At the ongoing United Nations Climate Change Conference (COP30) in Belem, Brazil, Vice President Kashim Shettima called on the international community to significantly scale up funding for nature protection and restoration. Representing President Bola Tinubu at a high-level session titled “Climate and Nature: Forests and Oceans”, Shettima emphasized the need for predictable, equitable, and accessible financing to safeguard forests, landscapes, and oceans—resources that transcend national borders.

Shettima highlighted that nature, often treated as a commodity rather than an investment, is one of the world’s most critical infrastructures. “Nigeria is committed to integrating nature-positive investments into its climate finance framework,” he said. Through the National Carbon Market Framework and Climate Change Fund, Nigeria aims to mobilize up to $3 billion annually to support community-led reforestation, blue carbon projects, and sustainable agriculture.

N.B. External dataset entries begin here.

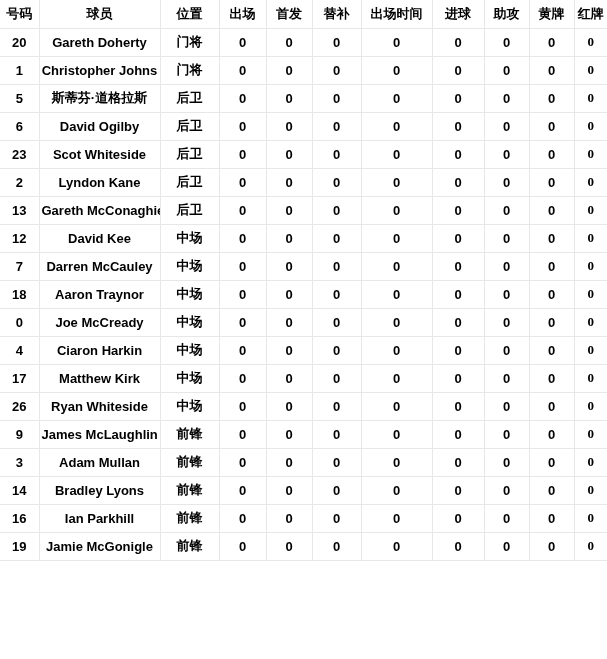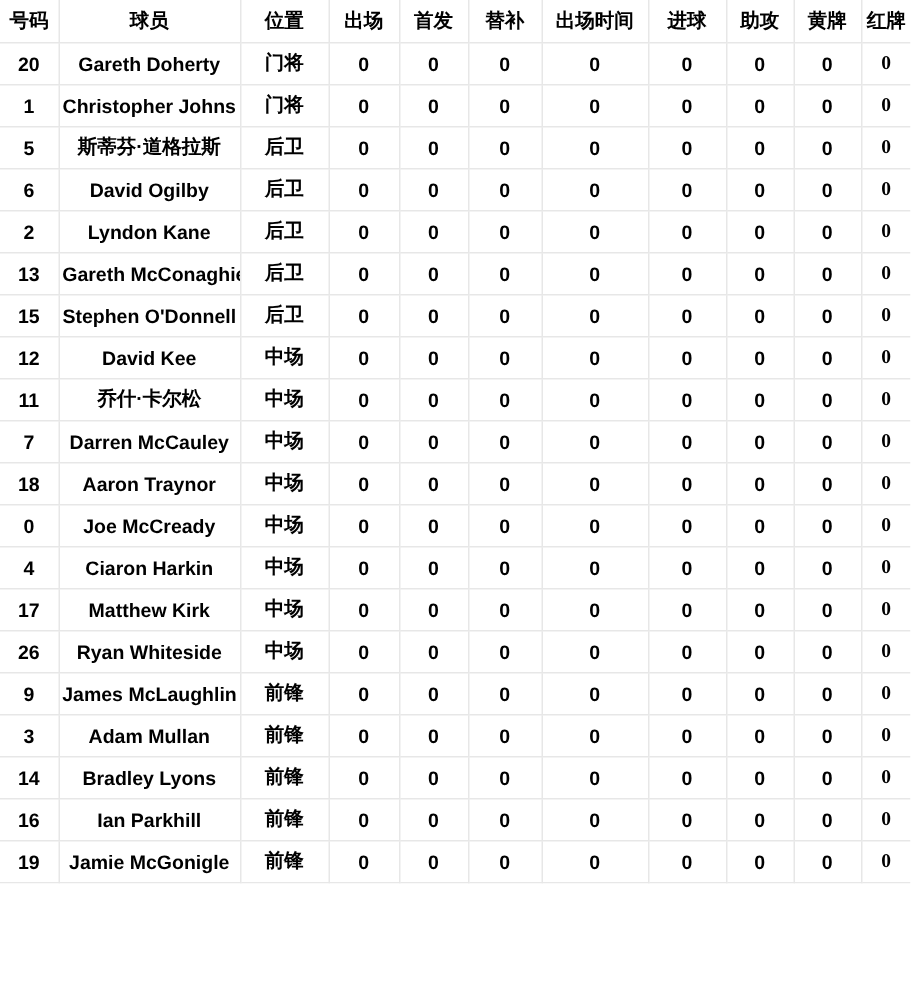--- a/index.html
+++ b/index.html
@@ -146,6 +146,19 @@
         <td>0</td>
       </tr>
 
+      <tr>
+        <td>23</td>
+        <td>Scot Whiteside</td>
+        <td>后卫</td>
+        <td>0</td>
+        <td>0</td>
+        <td>0</td>
+        <td>0</td>
+        <td>0</td>
+        <td>0</td>
+        <td>0</td>
+        <td>0</td>
+      </tr>
 
       <tr>
         <td>2</td>

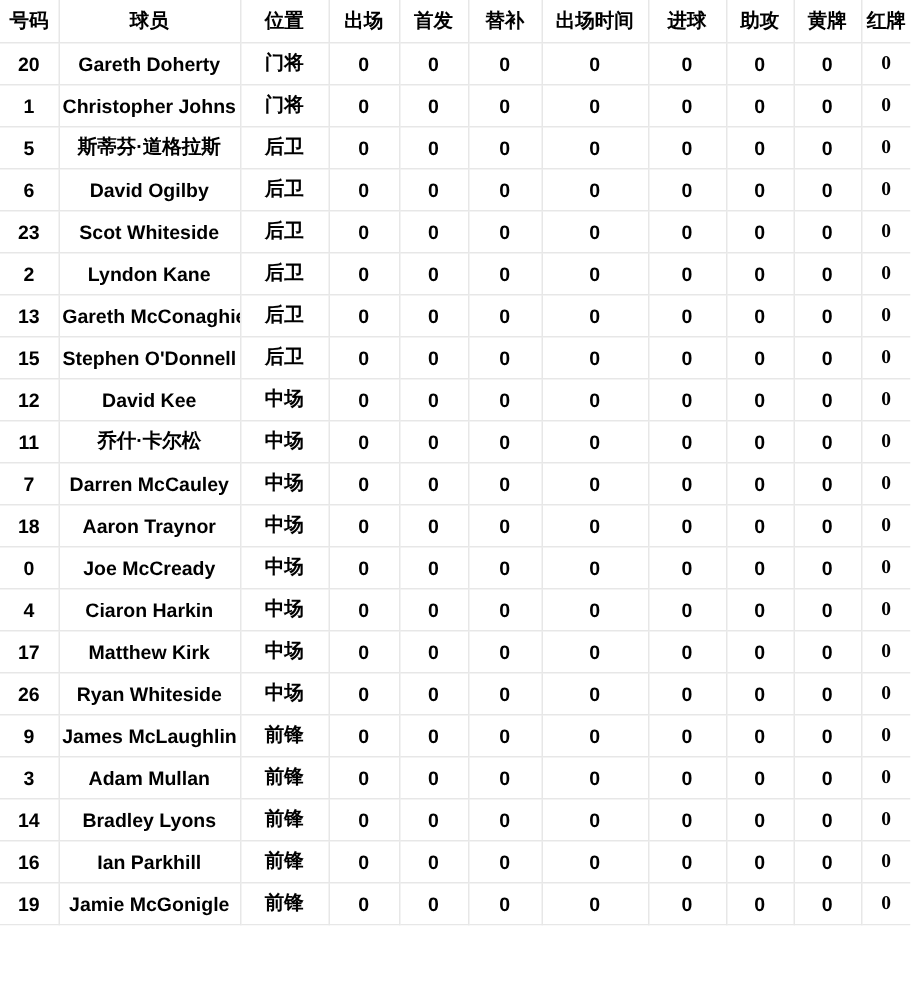--- a/index.html
+++ b/index.html
@@ -188,19 +188,6 @@
         <td>0</td>
       </tr>
 
-      <tr>
-        <td>15</td>
-        <td>Stephen O'Donnell</td>
-        <td>后卫</td>
-        <td>0</td>
-        <td>0</td>
-        <td>0</td>
-        <td>0</td>
-        <td>0</td>
-        <td>0</td>
-        <td>0</td>
-        <td>0</td>
-      </tr>
 
       <tr>
         <td>12</td>

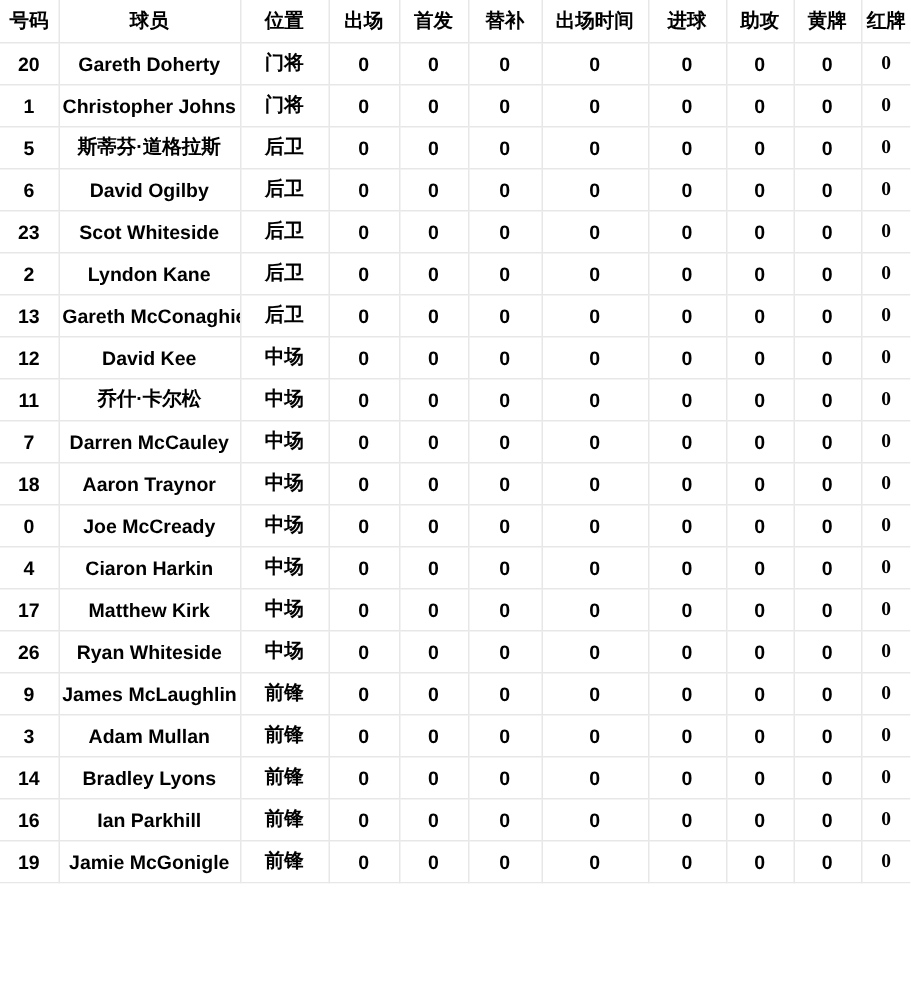--- a/index.html
+++ b/index.html
@@ -203,19 +203,6 @@
         <td>0</td>
       </tr>
 
-      <tr>
-        <td>11</td>
-        <td>乔什·卡尔松</td>
-        <td>中场</td>
-        <td>0</td>
-        <td>0</td>
-        <td>0</td>
-        <td>0</td>
-        <td>0</td>
-        <td>0</td>
-        <td>0</td>
-        <td>0</td>
-      </tr>
 
       <tr>
         <td>7</td>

The Vice President stressed that the countries of the Global South, which contributed least to the climate crisis, are bearing its heaviest costs. For climate justice to be meaningful, nations historically benefiting from resource extraction must now lead restoration efforts. He urged the international community to expand grant-based financing, operationalize Blue Carbon Markets, and implement debt-for-nature swaps to enable developing countries to invest in conservation.

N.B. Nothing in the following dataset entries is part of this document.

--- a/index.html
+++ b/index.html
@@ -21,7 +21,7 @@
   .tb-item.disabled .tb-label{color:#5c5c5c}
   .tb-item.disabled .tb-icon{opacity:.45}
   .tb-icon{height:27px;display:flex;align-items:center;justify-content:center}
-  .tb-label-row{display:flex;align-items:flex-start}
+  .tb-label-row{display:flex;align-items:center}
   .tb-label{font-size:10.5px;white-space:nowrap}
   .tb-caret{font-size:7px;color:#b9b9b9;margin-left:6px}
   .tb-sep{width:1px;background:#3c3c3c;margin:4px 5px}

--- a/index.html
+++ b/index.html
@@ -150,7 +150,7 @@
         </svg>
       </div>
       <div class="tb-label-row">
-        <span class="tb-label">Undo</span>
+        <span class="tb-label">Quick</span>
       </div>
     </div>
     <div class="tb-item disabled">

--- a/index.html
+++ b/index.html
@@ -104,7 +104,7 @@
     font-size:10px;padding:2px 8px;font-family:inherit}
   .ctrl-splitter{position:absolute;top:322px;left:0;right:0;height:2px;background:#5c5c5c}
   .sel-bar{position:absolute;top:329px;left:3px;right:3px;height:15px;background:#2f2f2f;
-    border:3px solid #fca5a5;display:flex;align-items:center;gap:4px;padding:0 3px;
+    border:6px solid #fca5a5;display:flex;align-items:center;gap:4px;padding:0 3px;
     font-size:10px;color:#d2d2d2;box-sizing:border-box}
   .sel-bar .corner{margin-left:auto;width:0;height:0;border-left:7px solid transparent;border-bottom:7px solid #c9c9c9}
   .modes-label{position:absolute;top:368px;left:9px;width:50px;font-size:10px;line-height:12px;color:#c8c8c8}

“We call on global partners to channel significant finance towards protecting and restoring nature through predictable, equitable, and accessible mechanisms,” Shettima said, adding that indigenous peoples, farmers, and fisherfolk should be rewarded for their stewardship rather than displaced by it.

Shettima noted that countries ignoring forests and oceans have always faced consequences, which is why Nigeria is taking a proactive role in global discussions on ecological stability. Within the country, challenges such as deforestation, desertification, illegal mining, coastal erosion, and rising sea levels are already threatening communities and livelihoods.
Under Nigeria’s Climate Change Act 2021, nature-based solutions are a legal obligation, and the government is implementing coordinated measures to restore balance between climate, nature, and development. Initiatives include the Great Green Wall project, reforesting degraded lands across eleven states, planting over ten million trees, and creating thousands of green jobs for youth and women. Through the National Afforestation Programme and Forest Landscape Restoration Plan, Nigeria plans to restore more than two million hectares of degraded land by 2030. The Marine and Blue Economy Policy also aims to sustainably harness the country’s ocean resources, promoting climate-smart fisheries, coastal protection, and marine biodiversity conservation.
Shettima reaffirmed Nigeria’s commitment to global partnerships in aligning climate action with nature restoration and human prosperity. He rejected narratives portraying Africa solely as a climate victim, highlighting the continent’s rainforests, mangroves, peatlands, and oceans as major untapped carbon sinks and young Africans as key sources of innovation and solutions.

“Nigeria believes COP30 should launch a new compact recognizing Africa’s ecosystems as global assets deserving investment and protection. We invite partners to join Nigeria and the African Union in advancing the African Nature Finance Framework, unlocking private capital for reforestation, ecosystem restoration, and blue economy development across the continent,” he concluded.